___ Task material ___
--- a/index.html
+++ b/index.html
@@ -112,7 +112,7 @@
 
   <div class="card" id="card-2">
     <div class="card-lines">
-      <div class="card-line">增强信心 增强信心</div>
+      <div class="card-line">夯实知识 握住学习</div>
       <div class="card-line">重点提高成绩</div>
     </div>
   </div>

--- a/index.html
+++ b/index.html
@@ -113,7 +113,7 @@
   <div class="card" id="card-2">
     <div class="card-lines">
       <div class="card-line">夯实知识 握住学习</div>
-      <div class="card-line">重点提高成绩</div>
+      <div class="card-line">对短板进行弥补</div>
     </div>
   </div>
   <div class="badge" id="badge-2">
___
Prompt: Return the final stretch of the listing exactly, starting with the line that contains "-113,7 +113,7 @@" and ending with the last line.

Written reply:
@@ -113,7 +113,7 @@
   <div class="card" id="card-2">
     <div class="card-lines">
       <div class="card-line">夯实知识 握住学习</div>
-      <div class="card-line">重点提高成绩</div>
+      <div class="card-line">对短板进行弥补</div>
     </div>
   </div>
   <div class="badge" id="badge-2">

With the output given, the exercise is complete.